For a moment, I can’t help the anger that wells up in me. “How about you stop spouting stupid quotes from literature and tell me something useful? I have rights, you know.”
He shrugs. Apparently, my anger doesn’t make that much difference to him. “You’re in an undisclosed location, and it’s better for you to not know where you are right now.”
He stands then, moving across to one of the walls, where there’s a small kitchen area recessed into it. He opens a drawer, pulling out a tray piled high with fruit and bread and returning to set it down on the glass table.
“You must be hungry.”
The food looks good, and my body tells me that I haven’t eaten in a while, though exactly how long, I don’t know. I won’t let myself be distracted by something like that, though. Not when I still don’t have any answers.
“I want to know what’s going on,” I say, folding my arms. “You haven’t told me a thing about who you are and what’s going on. I mean, you dress like some kind of TV spy or something, but you could be anybody. And as for that crap about my parents forgetting me, I’m not buying that. Where are they?”
The young man sighs then. “Look, Ms. Caine…Celestra, in time you will find out what this is about, but right now everything I say will come as too much of a shock to you, and there isn’t time for that. Your parents are safe; your brother is safe. That’s really all I can tell you.”
“Not even your name?” I demand.
It takes him a moment to answer. Is he making something up, or just deciding whether to tell me?
“Jack Simple.”
Making it up then, because that couldn’t be someone’s real name. “Why not just call yourself John Doe and have done with it?”
He, Jack, doesn’t smile. “You need to start eating, Celestra. You’ll need all the energy you can get.”
My thin thread of fear is back. I still have no idea what is going to happen to me.
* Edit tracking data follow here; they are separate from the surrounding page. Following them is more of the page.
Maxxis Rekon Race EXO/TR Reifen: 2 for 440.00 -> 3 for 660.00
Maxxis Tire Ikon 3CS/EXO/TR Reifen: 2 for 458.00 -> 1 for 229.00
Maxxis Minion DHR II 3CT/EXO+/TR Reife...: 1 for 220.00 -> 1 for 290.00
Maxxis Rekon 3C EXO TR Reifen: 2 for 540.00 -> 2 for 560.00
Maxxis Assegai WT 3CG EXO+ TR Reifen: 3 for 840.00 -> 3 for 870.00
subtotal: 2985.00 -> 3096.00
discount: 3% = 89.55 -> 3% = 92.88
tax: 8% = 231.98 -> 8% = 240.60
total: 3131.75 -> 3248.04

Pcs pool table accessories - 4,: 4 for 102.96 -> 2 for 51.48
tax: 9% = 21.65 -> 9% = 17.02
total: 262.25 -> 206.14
“Why?” I ask, and he moves around the table, drawing me to my feet. Moving me a little way from the table too, I notice.
“Because,” Jack whispers, and this close, he only has to whisper, “you are in a great deal of danger.”
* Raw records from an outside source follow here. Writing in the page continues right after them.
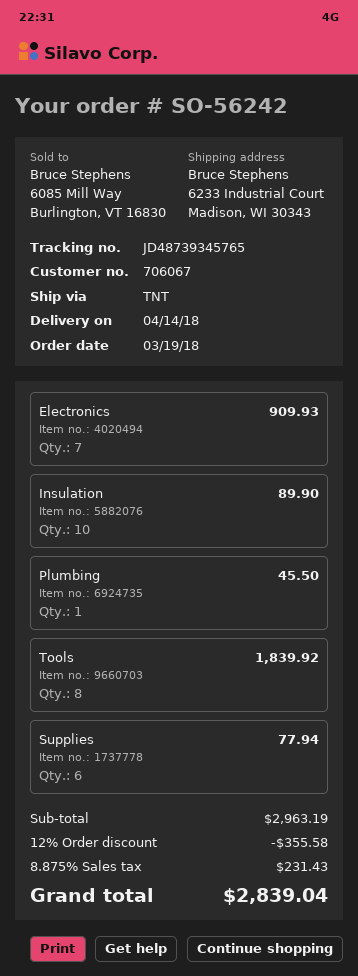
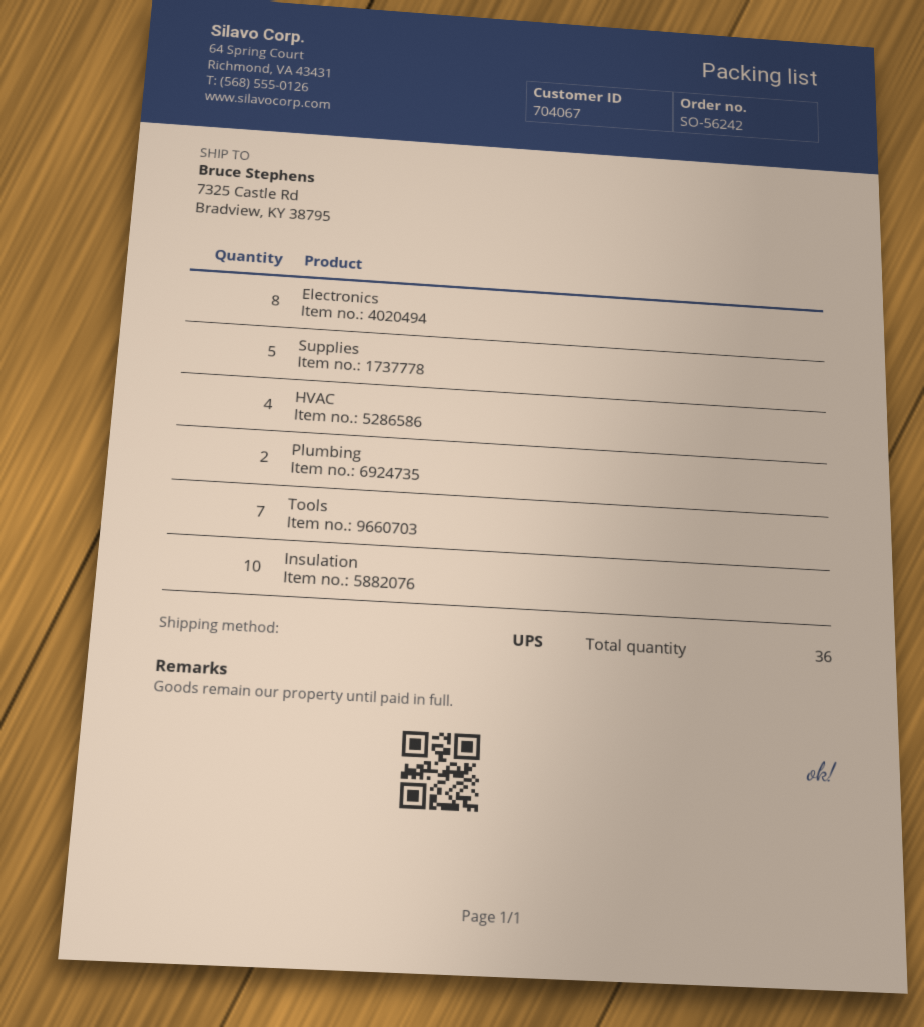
customer number: 706067 -> 704067
shipping method: TNT -> UPS
ship to: 6233 Industrial Court, Madison, WI 30343 -> 7325 Castle Rd, Bradview, KY 38795
Electronics: 7 -> 8
Plumbing: 1 -> 2
Tools: 8 -> 7
Supplies: 6 -> 5
HVAC: none -> 4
At that instant, the wall nearest to us explodes inwards in a shower of dust and debris as something plows into the spot where we were both just sitting. Jack is between me and the worst of it, his suit taking a covering of dust as he pushes me back away from the breach. Away from the military-grade Humvee that has just come straight through it.
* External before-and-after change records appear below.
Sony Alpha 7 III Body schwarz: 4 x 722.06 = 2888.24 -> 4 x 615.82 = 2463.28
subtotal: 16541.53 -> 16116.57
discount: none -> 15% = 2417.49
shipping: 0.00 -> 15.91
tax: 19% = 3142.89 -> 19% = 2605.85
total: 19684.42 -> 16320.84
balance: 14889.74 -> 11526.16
There are men clambering out of it, wearing black from their roll neck sweaters down to their combat boots. They’re armed, with vicious looking sub-machine guns, but then… Jack has a gun of his own. It’s a sleek, efficient looking pistol, which he has raised even before I’ve finished flinching at the initial crash of the Humvee into the room. He fires three swift shots, and the black-clothed men scramble for cover behind their vehicle.
Jack grabs my arm then, dragging me to one side of the room. The wall seems almost to melt away, revealing a corridor. “Run if you want to live.”
I run. I run so fast that Jack can barely keep up with me. Gunfire sounds behind us in a chatter of automatic fire, and Jack turns, firing another couple of shots back down the corridor behind us. We round a corner and he gestures for me to stop.
“Down there.”
‘There’ is an air duct, whose grill swings open as I pull it. While I’m doing that, Jack is busy firing back around the corner.